Grâce à l’ADIE (aide à la création d’entreprise), je rentre en contacte avec Franck. On se donne rendez-vous à Chabeuil pour un premier contact, histoire de voir si le courant passe, et ça match !
Je me demande si je fais une ou deux semaines de stage …

« Ouh-la-la, deux semaines ce n’est pas assez »

Me dit Sandrine, stagiaire chez Gaiia à ce moment là. Banco ! Je signe pour quinze jours !
Me voilà donc, fin octobre parée d’un petit carnet, stylo et paire de gant mappa. Quel accueil ! Philippe et Franck ne sont pas avares en conseils et petites astuces qui me seront bien utiles et m’éviteront biens des déboires de débutante ! C’est dans une ambiance chaleureuse et bienveillante que j’ai eu le plaisir de travailler avec eux !

Travailler … Je n’ai pas eu l’impression que ce soit du travail … je me suis régalée pendant quinze jours !
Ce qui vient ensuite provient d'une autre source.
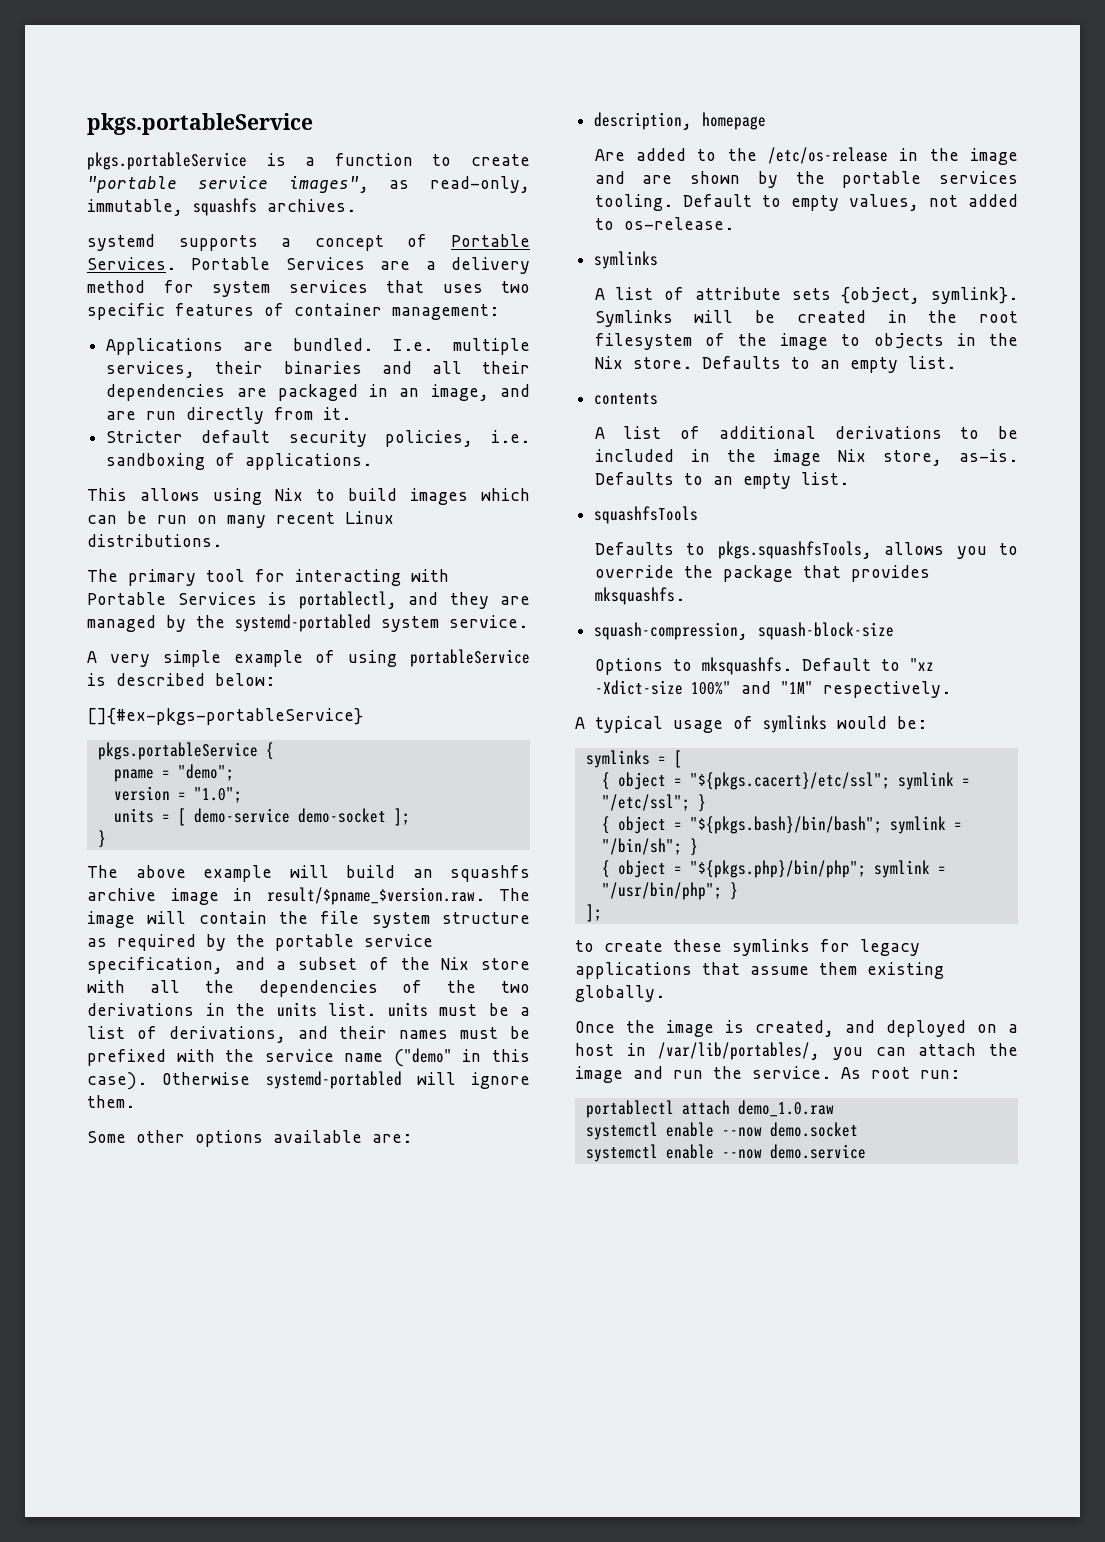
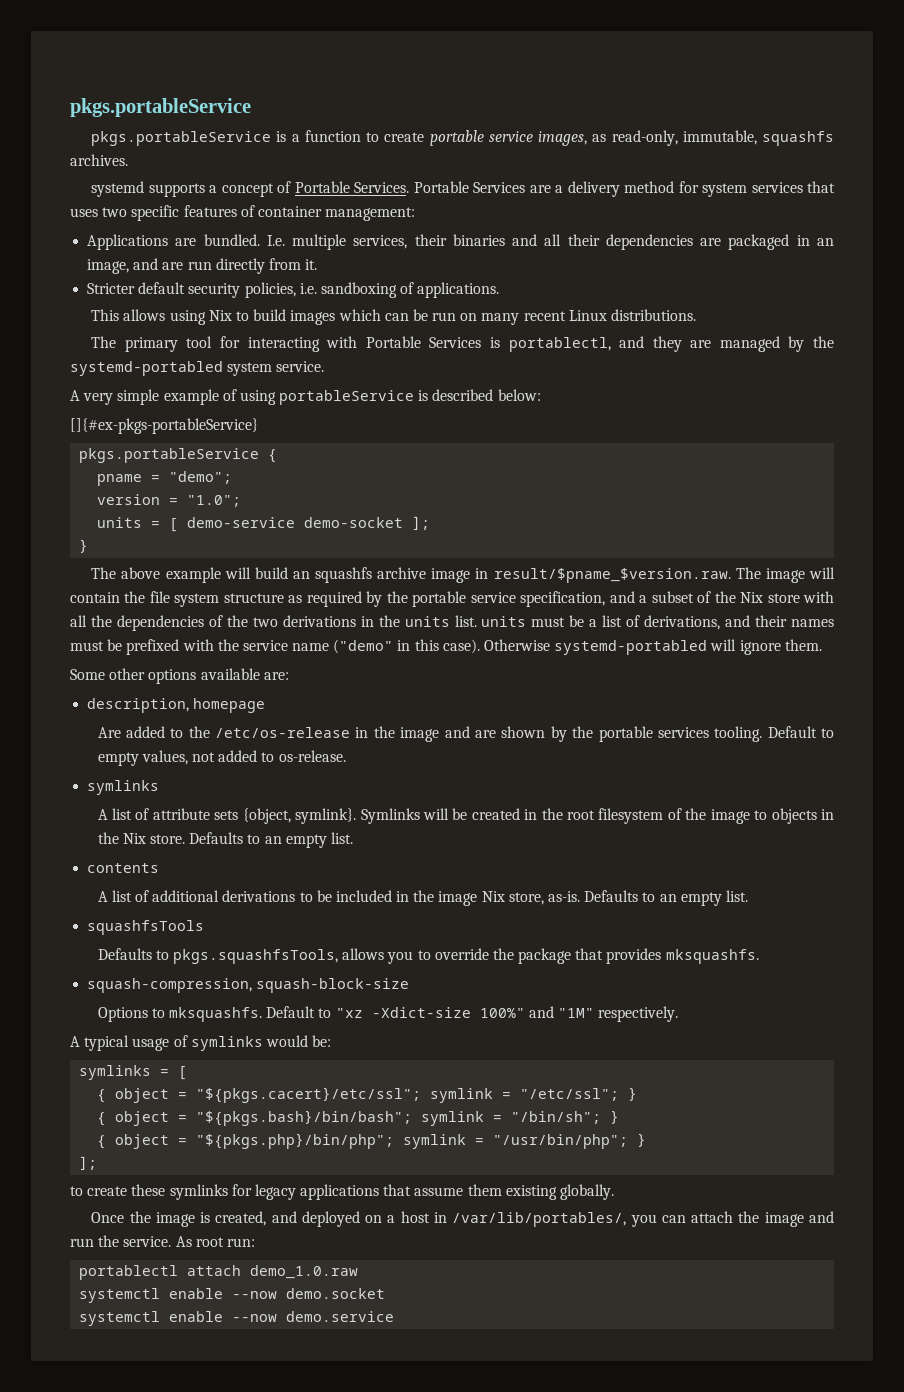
- pkgs.portableService is a function to create "portable service images", as read-only, immutable, squashfs archives.
+ pkgs.portableService is a function to create portable service images, as read-only, immutable, squashfs archives.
Je pensais être plutôt au point sur la partie fabrication, mais de passer de 2kg à 35kg de pâte de savon, ça change tout (le matériel, la réaction des ingrédients …). J’ai même pu réaliser ma propre recette et tester par la même occasion de nouvelles matières premières, une sacrée chance !

Logée au camping sous tente, Sandrine, Franck et Philippe ont tous eu pitié de moi lorsque la météo s’est dégradée. Ils se sont même proposé pour m’héberger, mais c’était mal me connaître. Habituée aux voyages natures à pied, à vélo ou en canoë, ce n’est pas une météo capricieuse qui va m’effrayer !

Ce stage a été une belle aventure professionnelle mais aussi humaine, j’ai rencontré des personnes ouvertes au partage. Du bonheur en barre ( de savon bien sur !).